From these simulations, it becomes apparent that defining the underlying causes for the formation and dissipation of spatial domains of signaling components can be very useful in understanding how the interplay between structural changes at the cellular level and biochemical changes can lead to altered physiological and pathophysiological responses. For spatially restricted systems such as the plasma membrane-bound β-adrenergic receptor-Gs-adenylyl cyclase, surface-to-volume ratios will play a role in the formation of microdomains. Our simulations show that in real geometries of cells like neurons, diffusion appears not to be a major contributor of microdomain dynamics. In contrast, negative regulators such as phosphodiesterases and phosphatases as part of regulatory loops are major determinants of microdomain dynamics. Our results show that these negative regulators not only modulate dynamics of microdomains of upstream components but also propagate spatial information through signaling networks. The ability to transmit spatial information arises from the modulation of activity that the negative regulators are subjected to as part of a regulatory loop. Changing the net reaction balance between production and degradation of signaling components at any location affects the overall size of the microdomain.
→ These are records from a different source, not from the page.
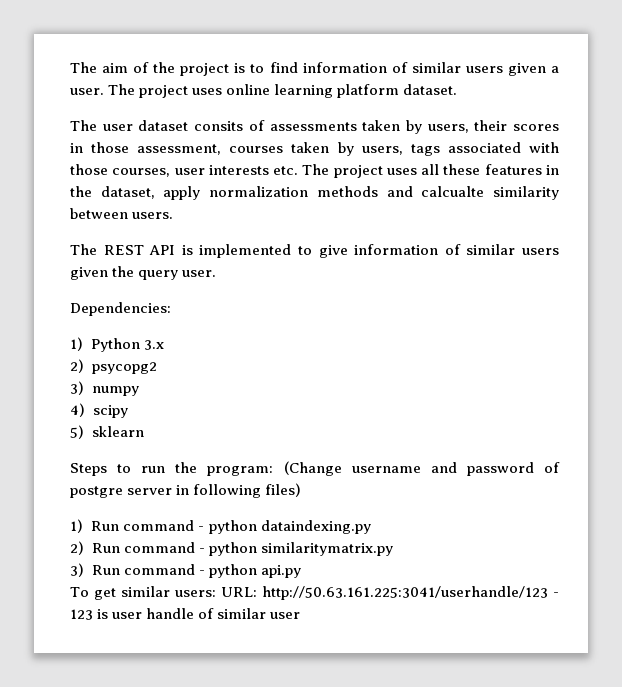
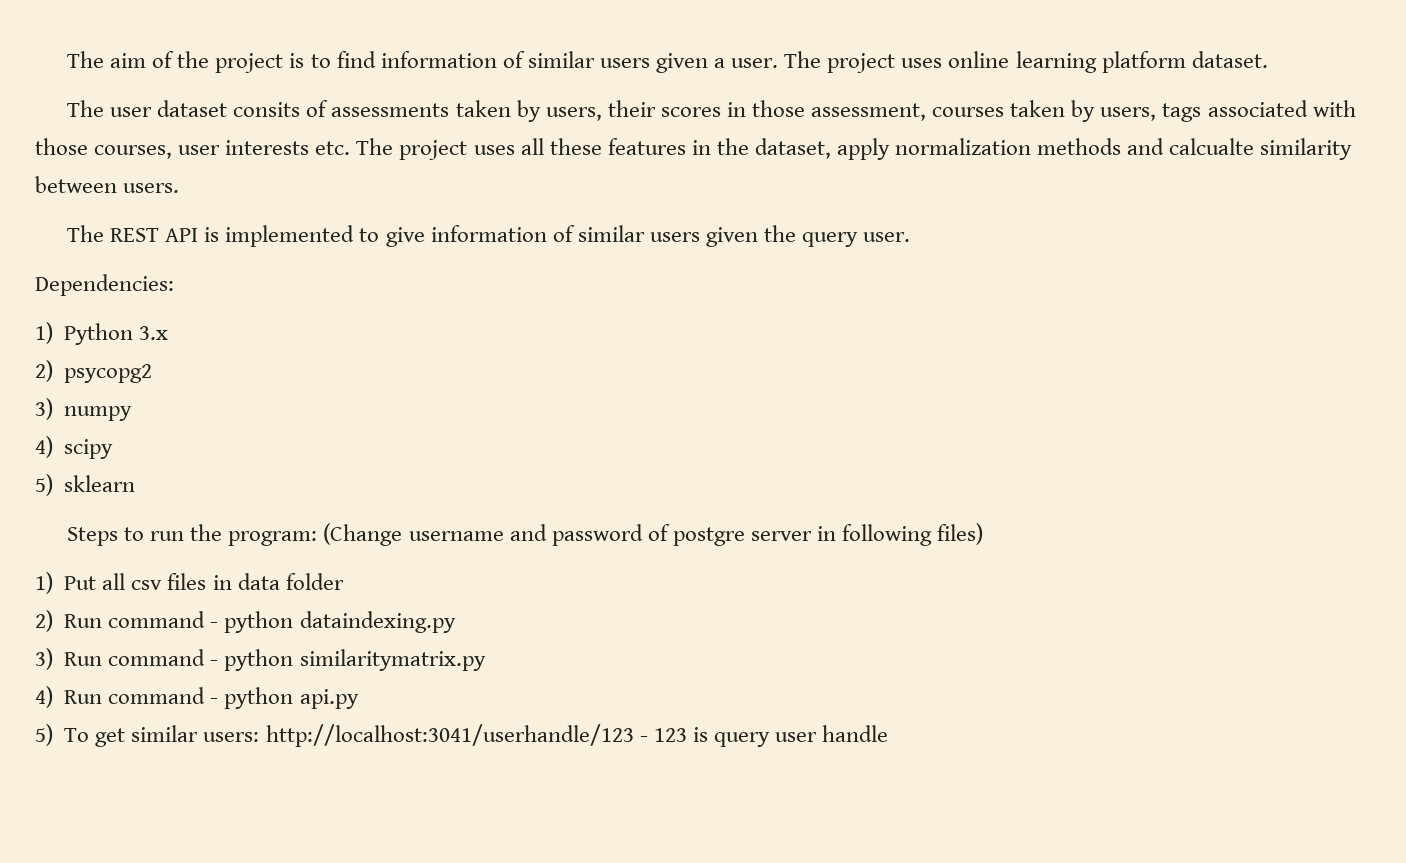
(83, 526) none -> [64,573,344,590] [35,610,53,632] Put all csv files in data folder // 2)
[70,541,84,555] 2) -> [35,648,53,670] 3)
[70,563,84,577] 3) -> [35,686,53,708] 4)
(301, 571) none -> [35,724,53,746] 5)
[221,586,549,600] URL: http://50.63.161.225:3041/userhandle/123 -> [265,724,634,747] http://localhost:3041/userhandle/123
(109, 614) none -> [713,732,770,747] query
[198,608,301,619] of similar user -> (889, 733) none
Thus, reaction balance at the various parts of the signaling network within the overall reaction diffusion system can be a critical driver of spatial patterns within cells. Here, the importance of kinetic parameters for key reactions within the network should also be emphasized. Evolution may have selected these biochemical parameters so as to achieve dynamic systems level spatial behaviors. The role of diffusible negative regulators in defining the boundaries of microdomains adds to the list of important systems-level properties that can be attributed to negative regulators. Previous studies from our laboratory had shown the critical role of negative regulators such as PP1 in the gating of the CaMKII signal in LTP (Blitzer et al., 1998
) and MKP in the design of a flexible MAPK switch (Bhalla et al., 2002
In conclusion, these studies show that the dynamics of microdomains of signaling components in cells arises from shape-constrained net-reaction balance within regulatory loops. The microdomains of signaling components provide compelling evidence for the inhomogeneous nature of coupled biochemical reactions within cells. Since such coupled biochemical reactions can store information (Bhalla and Iyengar, 1999
), the existence of microdomains indicates that such information may be stored in specific locations within the cell.